Dejé aquella consulta de la mano de mi padre, preocupado, atemorizado y confundido, y la mirada de él me dio a entender que él sentía las mismas cosas. Compramos las cosas que el doctor nos recomendó, y las utilicé durante esa semana, impaciente por volver y deseando escuchar unas palabras tranquilizadoras. Pero poco a poco sentí cómo a lo largo de la semana, la sangre salía en menor medida y los dolores de vientre desaparecían hasta que dos días antes de la cita no quedaba ni rastro de mi nueva enfermedad. Aun así, acudí al médico y le informé del cambio. Acordamos otra cita para aproximadamente dentro de un mes, por si volvían a surgir los síntomas, pero yo ya me sentía tranquilo. 
Ese mes transcurrió completamente normal, como antes, y mi padre y yo volvimos a respirar aliviados, pero la pesadilla se repitió justo cuando se aproximaba el momento de la cita con el médico. Una vez más estuve otra semana sufriendo aquella tortura y justo al acabar acudí a la consulta del médico, quien pensó que quizá se trataba de una enfermedad que mostraría sus síntomas periódicamente cada mes. Conforme fue pasando el tiempo, comprobé desgraciadamente que se trataba de una predicción acertada, y que no pasaba un mes sin que el diablo rojo volviera. No parecía ser una enfermedad mortal, y los síntomas no se agravaban ni se reducían con el paso del tiempo. Simplemente reaparecían cada 28 días, y al principio no me permitían hacer mi vida normal. Hasta que descubrí que podía taponar mi uretra con unos pequeños algodones atados a un hilo, no podía ir a piscinas o a la playa mientras tuviera los sangrados, y temía que todos mis veranos se fueran a ver amargados. Cada vez que sentía aquellos terribles dolores de vientre que se extendían hasta mis piernas y se reflejaban en mi estómago o incluso mi cabeza me planteaba el mismísimo suicidio. No quería seguir viviendo mientras sufriera esa monstruosidad. Pero poco a poco pude recuperar mi vida más o menos con normalidad, acostumbrándome a mis cambios emocionales previos y ayudándome de analgésicos para evitar el dolor. Simplemente me acostumbré y aprendí a ignorar el hecho de que yo estaba sufriendo algo que nadie más sufría. 
Además, al cabo de un tiempo los doctores encontraron relación entre esa evacuación de sangre y mi capacidad reproductiva. Resultó ser como un proceso de limpiado que sufría mi organismo para hacerme capaz de procrear. Ya no se trataba de una tortura innecesaria e inservible, de ella dependía mi futuro como padre, y en cierta medida eso me animaba a aguantarla.
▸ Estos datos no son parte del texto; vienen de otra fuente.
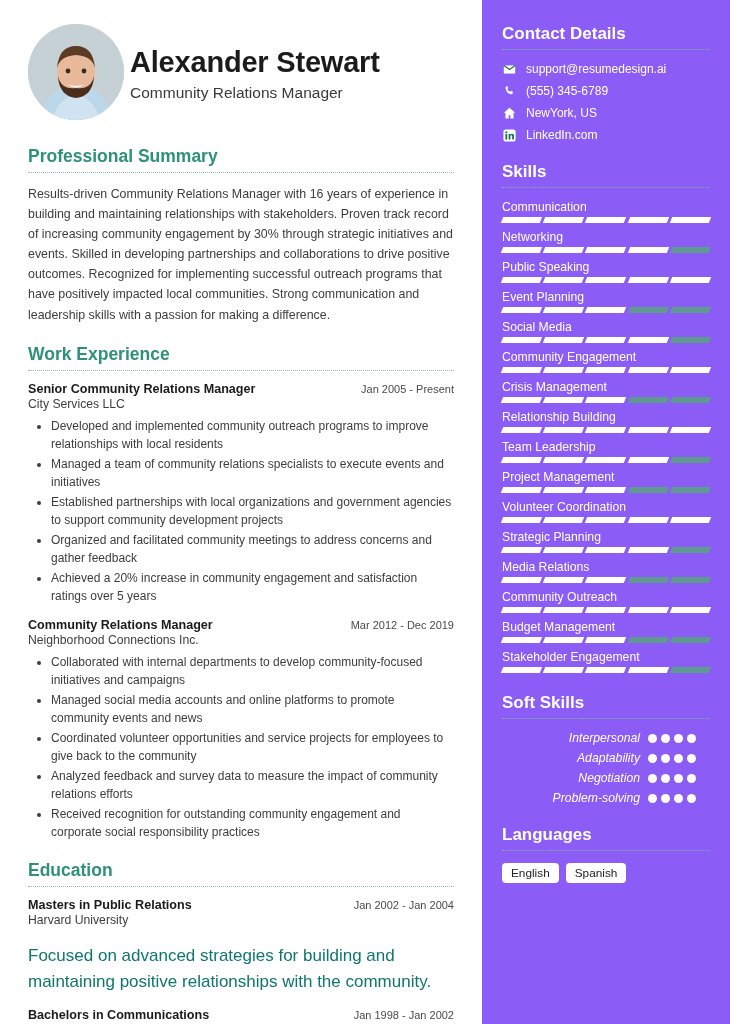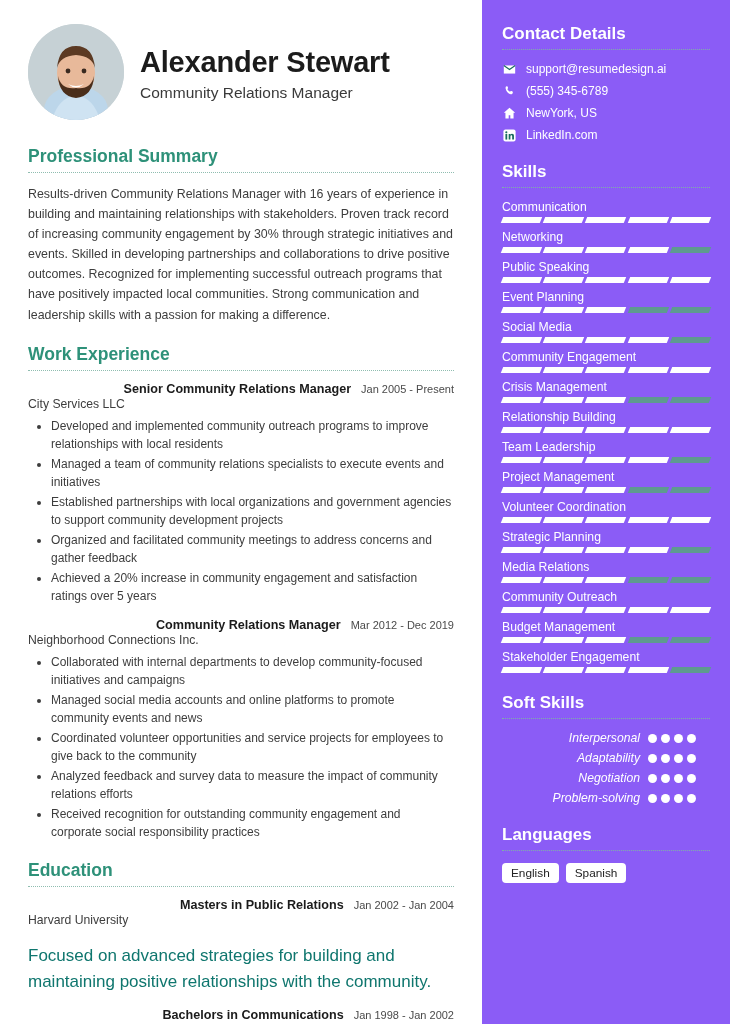--- a/index.html
+++ b/index.html
@@ -19,21 +19,21 @@
   
   .left {
     width: 482px;
     padding: 24px 28px 0 28px;
     background: #ffffff;
   }
 
   .header-row {
     display: flex;
     align-items: center;
-    gap: 16px;
+    gap: 6px;
     margin-bottom: 26px;
   }
   .avatar {
     width: 96px; height: 96px;
     border-radius: 50%;
     overflow: hidden;
     flex: 0 0 96px;
     background: #c9d3d6;
     position: relative;
   }
@@ -67,21 +67,21 @@
 
   .summary-text {
     font-size: 12.4px;
     line-height: 1.62;
     color: #3d3d3d;
   }
 
   .entry { margin-bottom: 13px; }
   .entry-top {
     display: flex;
-    justify-content: flex-end;
+    justify-content: space-between;
     align-items: baseline;
     gap: 10px;
   }
   .entry-role {
     font-size: 12.6px;
     font-weight: bold;
     color: #1b1b1b;
   }
   .entry-date {
     font-size: 11px;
Pero lo que más me dolía de aquello es que nadie parecía sentir la más mínima empatía conmigo, nadie comprendía que esa inestabilidad emocional no era culpa mía, y creían que exageraba cuando hablaba de la gravedad de mis dolores. Y nadie quería oír hablar de mis síntomas, incluso resultaban ofensivos para algunos. Mi sangre parecía ser más asquerosa que la de las demás personas, impura diría yo. Y a veces, este rechazo de las personas y la falta de apoyo hacia mi enfermedad resultaban incluso más molesta que los propios dolores. 
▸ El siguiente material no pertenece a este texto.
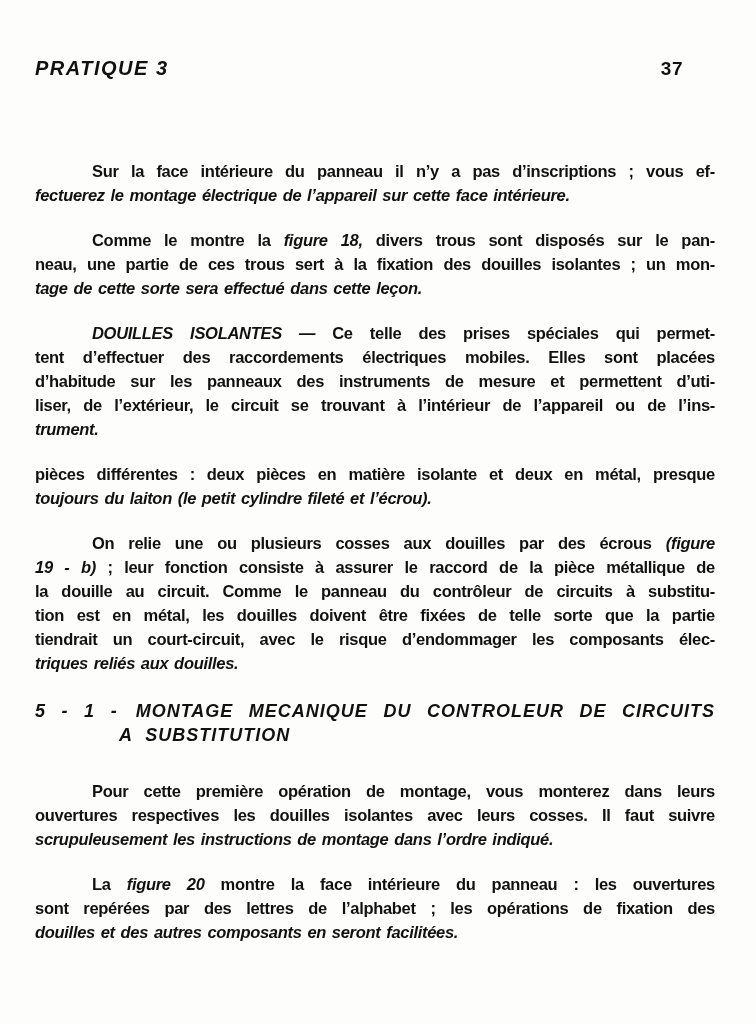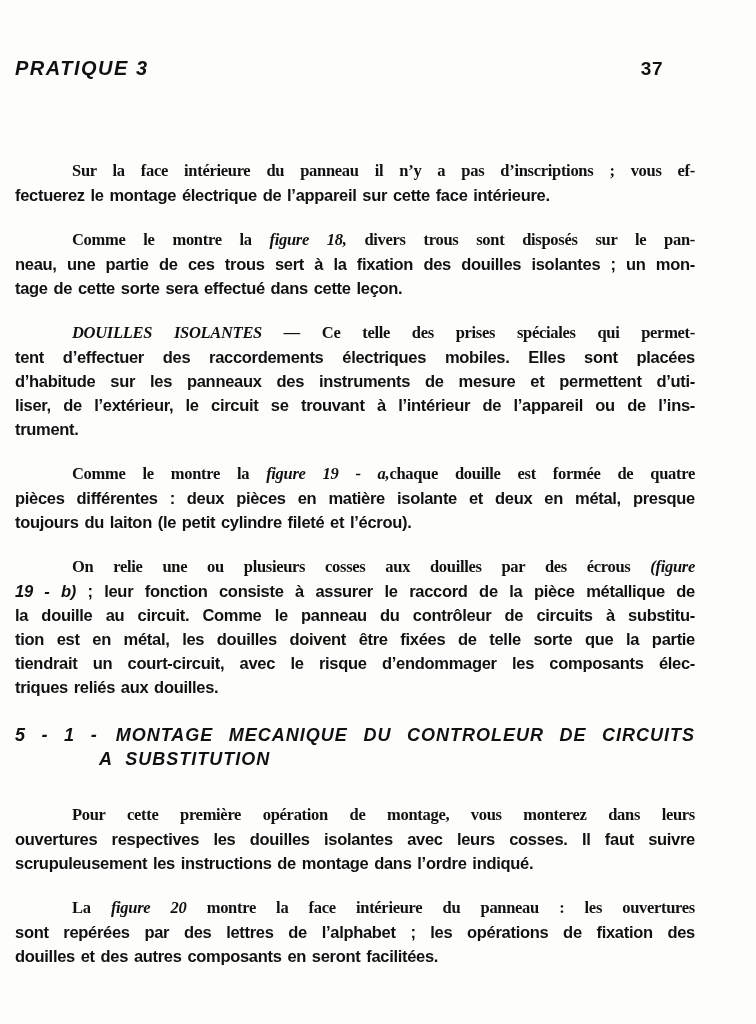--- a/index.html
+++ b/index.html
@@ -13,21 +13,21 @@
     font-family:"Liberation Sans",sans-serif;
   }
   .page{
     position:relative;
     width:756px;height:1024px;
     background:var(--paper);
     color:var(--ink);
     font-weight:700;
     overflow:hidden;
     box-sizing:border-box;
-    padding:56px 41px 0 15px;
+    padding:56px 41px 0 35px;
     border-radius:12px;
   }
   .content{width:680px;}
   .page-header{
     display:flex;
     justify-content:space-between;
     align-items:baseline;
   }
   .page-title{
     font-style:italic;
@@ -47,22 +47,22 @@
   .para{margin:0 0 21px 0;}
   .line{
     font-size:16.5px;
     line-height:24px;
     letter-spacing:-0.3px;
     word-spacing:1.5px;
     text-align:justify;
     text-align-last:justify;
     white-space:normal;
   }
-  .line.first{text-indent:57px;font-family:Liberation Serif, serif;}
-  .line.last{text-align-last:left;}
+  .line.first{text-indent:57px;}
+  .line.last{text-align-last:left;font-style:italic;}
   .heading{margin:24px 0 32px 0;}
   .heading .line{
     font-style:italic;
     font-size:18px;
     letter-spacing:1px;
     word-spacing:7px;
   }
   .h1line{text-align:justify;text-align-last:justify;}
   .h2line{margin-left:84px;text-align-last:left;}
   i{font-style:italic;}
@@ -88,21 +88,20 @@
           <div class="line last"><span>tage de cette sorte sera effectué dans cette leçon.</span></div>
         </div>
         <div class="para">
           <div class="line first"><i>DOUILLES ISOLANTES — </i><span>Ce telle des prises spéciales qui permet-</span></div>
           <div class="line"><span>tent d’effectuer des raccordements électriques mobiles. Elles sont placées</span></div>
           <div class="line"><span>d’habitude sur les panneaux des instruments de mesure et permettent d’uti-</span></div>
           <div class="line"><span>liser, de l’extérieur, le circuit se trouvant à l’intérieur de l’appareil ou de l’ins-</span></div>
           <div class="line last"><span>trument.</span></div>
         </div>
         <div class="para">
-          <div class="line first"><span>Comme le montre la </span><i>figure 19 - a,</i><span>chaque douille est formée de quatre</span></div>
           <div class="line"><span>pièces différentes : deux pièces en matière isolante et deux en métal, presque</span></div>
           <div class="line last"><span>toujours du laiton (le petit cylindre fileté et l’écrou).</span></div>
         </div>
         <div class="para">
           <div class="line first"><span>On relie une ou plusieurs cosses aux douilles par des écrous </span><i>(figure</i></div>
           <div class="line"><i>19 - b)</i><span> ; leur fonction consiste à assurer le raccord de la pièce métallique de</span></div>
           <div class="line"><span>la douille au circuit. Comme le panneau du contrôleur de circuits à substitu-</span></div>
           <div class="line"><span>tion est en métal, les douilles doivent être fixées de telle sorte que la partie</span></div>
           <div class="line"><span>tiendrait un court-circuit, avec le risque d’endommager les composants élec-</span></div>
           <div class="line last"><span>triques reliés aux douilles.</span></div>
Sólo pido un mínimo de reconocimiento por soportar cada mes lo que soporto, algo de empatía, y que cese este afán de demonizar mi enfermedad. No es impura, no produzco nada que no tengan los demás cuerpos y no la escogí yo. Gracias a ella, podré aportar mi granito de arena continuando nuestra especie y eso me hace llevar con orgullo mi enfermedad.  Para mí, mi enfermedad es natural y forma parte de mi cuerpo, y exijo respeto durante todo el tiempo que deba sufrirla.